### YOUR TASK
Keep to one stretch of the data below, the lines from the one with "width: 92px; height: 32px;" up to and including the one with "width: 92px; height: 18px;", and return that stretch exactly.

Items listed in a dataset
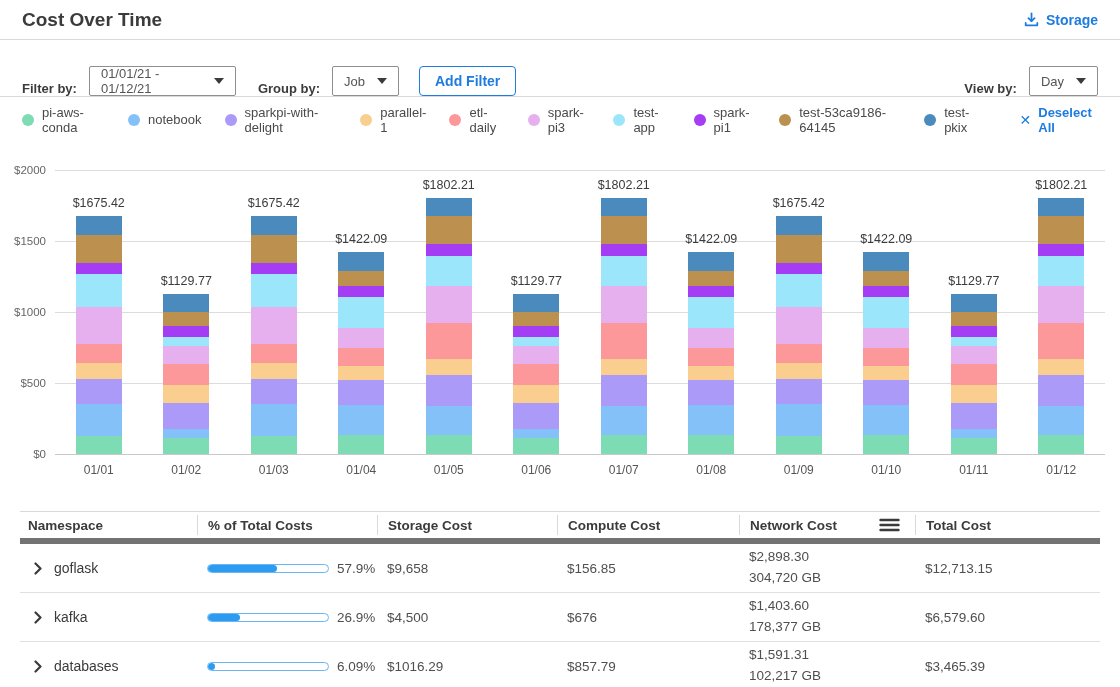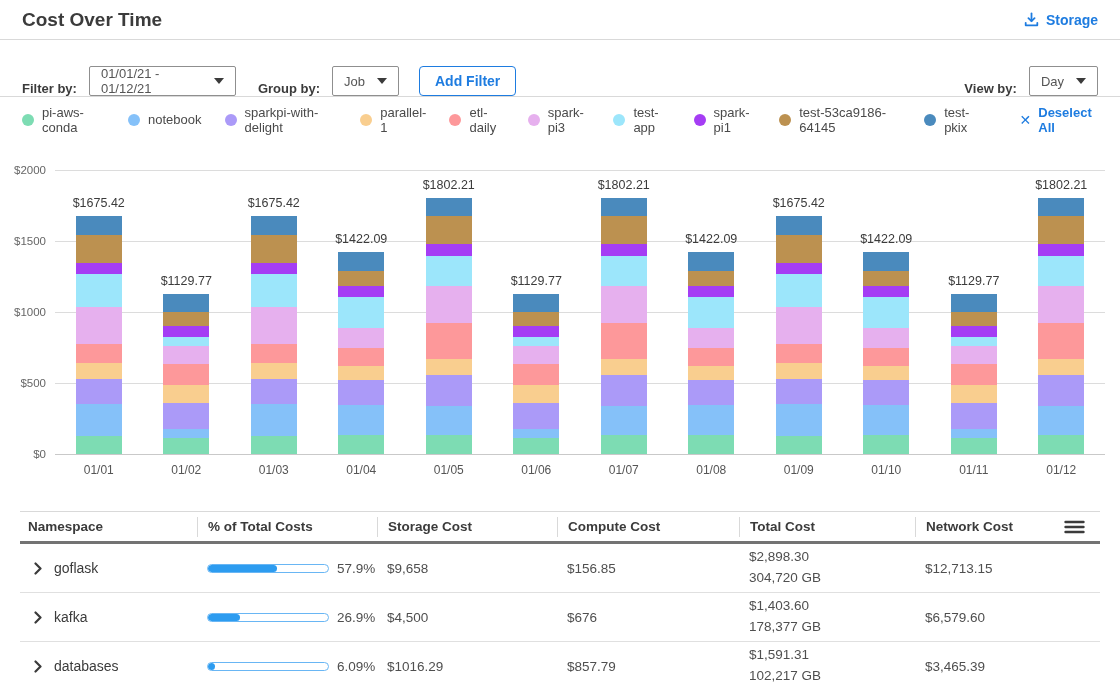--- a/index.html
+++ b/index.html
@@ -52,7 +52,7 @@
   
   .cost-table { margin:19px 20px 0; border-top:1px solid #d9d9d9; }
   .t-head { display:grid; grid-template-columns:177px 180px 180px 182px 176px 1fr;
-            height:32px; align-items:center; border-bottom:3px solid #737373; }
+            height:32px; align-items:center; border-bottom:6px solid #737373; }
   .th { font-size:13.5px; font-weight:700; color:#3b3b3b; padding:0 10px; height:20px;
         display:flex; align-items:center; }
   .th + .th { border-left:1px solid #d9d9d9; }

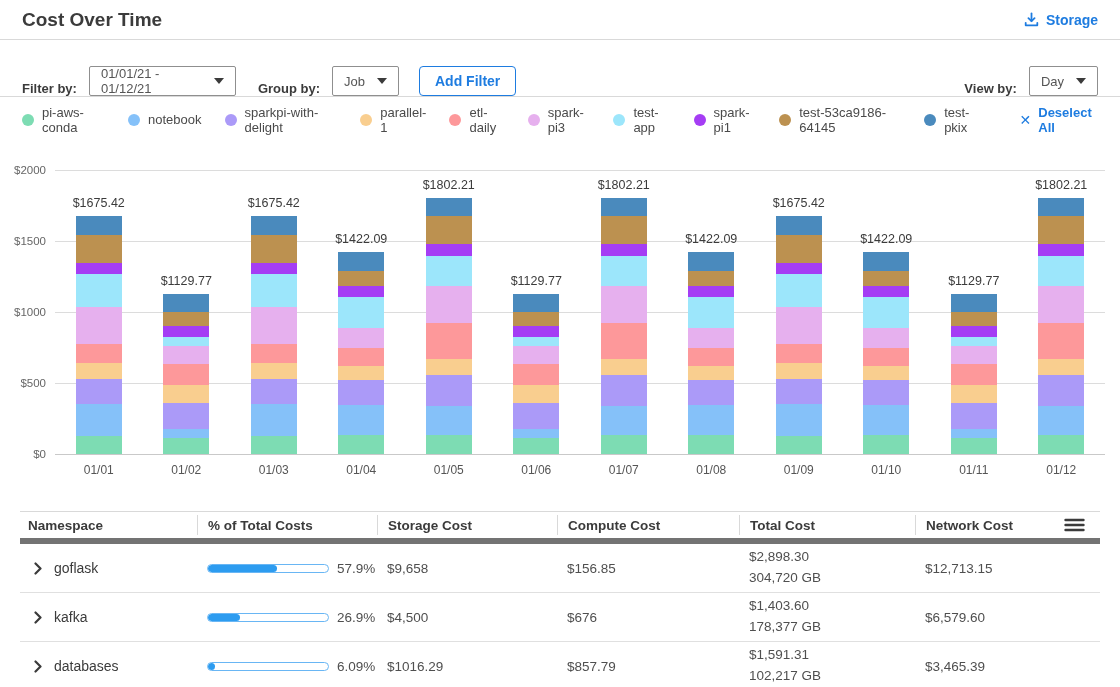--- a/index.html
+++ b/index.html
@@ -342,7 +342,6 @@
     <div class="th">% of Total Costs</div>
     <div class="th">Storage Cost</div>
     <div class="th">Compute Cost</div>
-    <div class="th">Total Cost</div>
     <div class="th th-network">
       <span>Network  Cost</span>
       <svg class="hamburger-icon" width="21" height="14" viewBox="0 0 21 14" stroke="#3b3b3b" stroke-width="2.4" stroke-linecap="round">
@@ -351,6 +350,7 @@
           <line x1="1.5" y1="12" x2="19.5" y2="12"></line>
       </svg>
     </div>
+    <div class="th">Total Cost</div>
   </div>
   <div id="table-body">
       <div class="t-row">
...
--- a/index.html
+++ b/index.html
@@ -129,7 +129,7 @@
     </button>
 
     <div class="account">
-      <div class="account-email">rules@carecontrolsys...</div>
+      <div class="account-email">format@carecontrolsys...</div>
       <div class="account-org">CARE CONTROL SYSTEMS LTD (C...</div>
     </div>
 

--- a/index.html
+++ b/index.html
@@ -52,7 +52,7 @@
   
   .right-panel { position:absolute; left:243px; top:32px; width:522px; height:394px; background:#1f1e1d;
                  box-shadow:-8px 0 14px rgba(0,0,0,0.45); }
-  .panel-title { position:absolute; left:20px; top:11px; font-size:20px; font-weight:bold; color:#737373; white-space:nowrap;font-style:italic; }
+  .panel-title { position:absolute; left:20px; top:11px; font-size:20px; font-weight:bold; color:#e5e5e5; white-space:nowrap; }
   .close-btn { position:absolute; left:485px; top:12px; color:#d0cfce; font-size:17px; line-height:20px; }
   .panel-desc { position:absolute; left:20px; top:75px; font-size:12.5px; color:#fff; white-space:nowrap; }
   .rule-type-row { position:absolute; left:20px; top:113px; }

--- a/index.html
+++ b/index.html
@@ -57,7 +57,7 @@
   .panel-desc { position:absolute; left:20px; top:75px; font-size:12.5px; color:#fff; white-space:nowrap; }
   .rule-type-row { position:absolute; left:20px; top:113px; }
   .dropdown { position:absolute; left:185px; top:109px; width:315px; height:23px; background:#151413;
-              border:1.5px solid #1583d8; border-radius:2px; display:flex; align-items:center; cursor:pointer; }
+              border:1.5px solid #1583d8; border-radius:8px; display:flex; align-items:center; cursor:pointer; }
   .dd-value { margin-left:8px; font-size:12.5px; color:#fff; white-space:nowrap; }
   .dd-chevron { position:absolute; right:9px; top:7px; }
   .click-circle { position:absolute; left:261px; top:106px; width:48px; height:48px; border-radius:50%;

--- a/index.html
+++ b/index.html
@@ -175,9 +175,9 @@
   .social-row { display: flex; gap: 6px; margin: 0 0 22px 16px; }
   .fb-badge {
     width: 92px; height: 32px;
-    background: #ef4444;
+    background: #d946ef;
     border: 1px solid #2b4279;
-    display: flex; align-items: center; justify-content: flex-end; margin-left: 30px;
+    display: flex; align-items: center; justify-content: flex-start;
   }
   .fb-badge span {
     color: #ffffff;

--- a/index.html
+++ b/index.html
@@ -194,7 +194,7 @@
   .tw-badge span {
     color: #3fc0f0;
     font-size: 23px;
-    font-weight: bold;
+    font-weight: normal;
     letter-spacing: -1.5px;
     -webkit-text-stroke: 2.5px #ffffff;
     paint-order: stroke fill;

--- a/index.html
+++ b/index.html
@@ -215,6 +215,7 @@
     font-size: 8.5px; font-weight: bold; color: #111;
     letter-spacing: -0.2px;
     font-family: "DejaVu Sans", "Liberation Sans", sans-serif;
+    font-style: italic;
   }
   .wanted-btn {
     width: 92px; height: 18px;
--
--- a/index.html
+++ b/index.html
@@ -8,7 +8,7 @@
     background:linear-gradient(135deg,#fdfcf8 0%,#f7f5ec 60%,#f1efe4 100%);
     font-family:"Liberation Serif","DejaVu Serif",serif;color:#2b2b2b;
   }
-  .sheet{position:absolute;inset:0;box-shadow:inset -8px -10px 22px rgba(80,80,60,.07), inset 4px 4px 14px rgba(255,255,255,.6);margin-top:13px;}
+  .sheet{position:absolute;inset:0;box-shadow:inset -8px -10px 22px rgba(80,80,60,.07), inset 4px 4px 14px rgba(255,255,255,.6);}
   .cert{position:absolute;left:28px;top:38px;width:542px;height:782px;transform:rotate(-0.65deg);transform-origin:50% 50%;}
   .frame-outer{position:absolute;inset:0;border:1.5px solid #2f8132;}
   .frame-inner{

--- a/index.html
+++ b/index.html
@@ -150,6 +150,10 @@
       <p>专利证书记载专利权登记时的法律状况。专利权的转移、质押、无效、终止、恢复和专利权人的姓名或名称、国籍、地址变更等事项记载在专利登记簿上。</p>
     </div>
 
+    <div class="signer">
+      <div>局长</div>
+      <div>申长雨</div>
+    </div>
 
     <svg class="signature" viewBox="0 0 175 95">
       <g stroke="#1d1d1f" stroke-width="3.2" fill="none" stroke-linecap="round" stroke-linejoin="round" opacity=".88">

### EXERCISE RESULT
     width: 92px; height: 32px;
-    background: #ef4444;
+    background: #d946ef;
     border: 1px solid #2b4279;
-    display: flex; align-items: center; justify-content: flex-end; margin-left: 30px;
+    display: flex; align-items: center; justify-content: flex-start;
   }
   .fb-badge span {
     color: #ffffff;

--- a/index.html
+++ b/index.html
@@ -194,7 +194,7 @@
   .tw-badge span {
     color: #3fc0f0;
     font-size: 23px;
-    font-weight: bold;
+    font-weight: normal;
     letter-spacing: -1.5px;
     -webkit-text-stroke: 2.5px #ffffff;
     paint-order: stroke fill;

--- a/index.html
+++ b/index.html
@@ -215,6 +215,7 @@
     font-size: 8.5px; font-weight: bold; color: #111;
     letter-spacing: -0.2px;
     font-family: "DejaVu Sans", "Liberation Sans", sans-serif;
+    font-style: italic;
   }
   .wanted-btn {
     width: 92px; height: 18px;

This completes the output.